We are now in an infinite loop which try to process as many log as possible. This way, we can test an end-to-end punchlets pipeline performance. To get the best result, a good practice is to let the script run at least for 5 minutes (as a warm-up) and then keep the rate as your real result.


This benchmark heavily depends on your testing platform setup. This benchmark tool is not made to give absolute/reference rate but to compare new parser behaviour with others. It can be helpful to measure a parser performance after a refactoring or an improvement.

Going to production

After checking that every unit test is okay, setup a channel in your standalone that can handle your real logs (a “Single” scheme should do the job, see the examples in your Standalone) and try to send some of them into it. Check in Kibana if all you logs are as you thought, and then you can put your punchlets in the real flow.

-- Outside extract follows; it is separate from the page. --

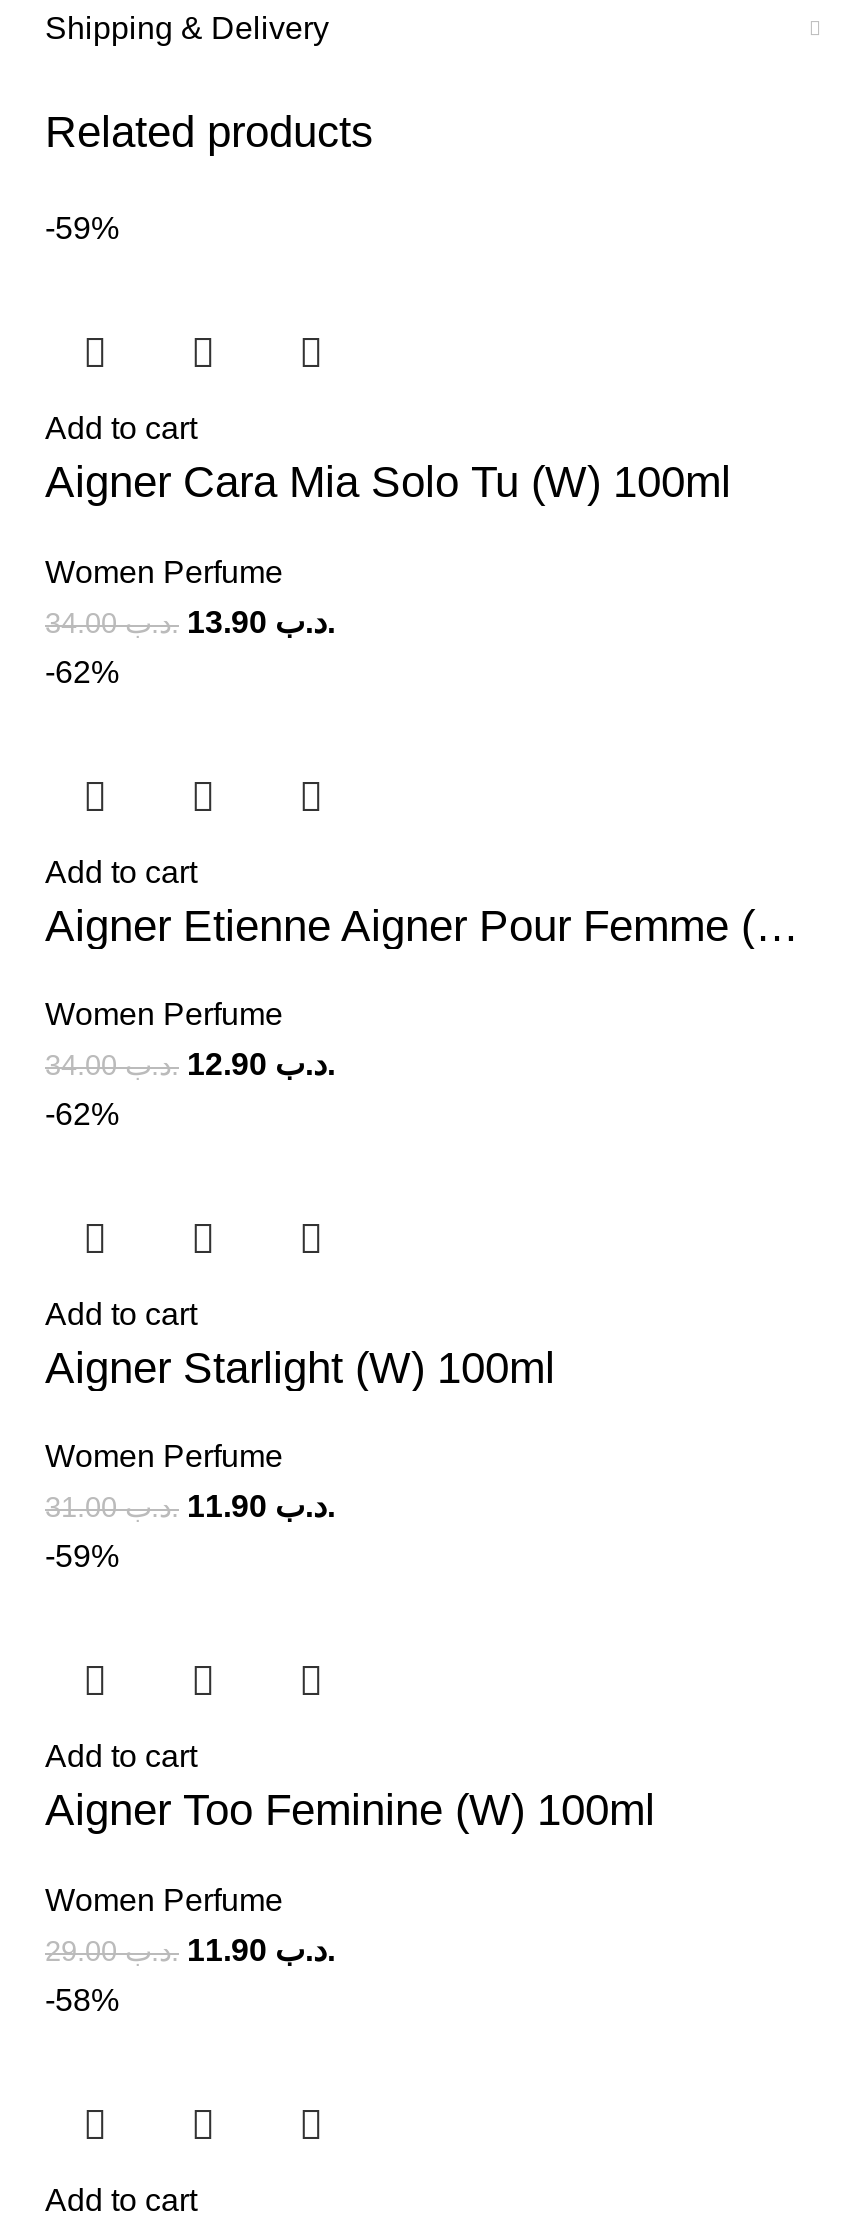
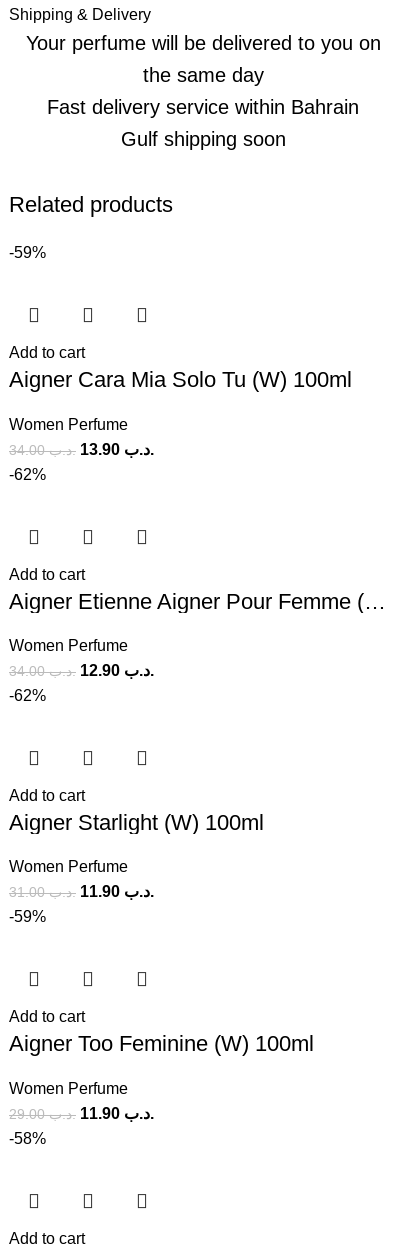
+ Your perfume will be delivered to you on
+ the same day
+ Fast delivery service within Bahrain
+ Gulf shipping soon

PunchPlatform needs you, you need PunchPlatform. As your work is extremely valuable, having a standard base of punchlet parsers is our best asset. And yours:

  • If you use a standard log parser, you have the insurance of a support in case of problem. So if you manage to make your parser standard (or update), you are helped by experts;
  • If you are in need of a new parser, check first the <standardLogParsers> section. Who knows if a teammate has already done it? By contributing, you participate to this virtuous circle.

Send us to our mailing list (cf. the <contacts> section) your parsing punchlets, your header punchlets, your GROK patterns and your unit tests; if you properly followed this section, it might go standard after internal testing.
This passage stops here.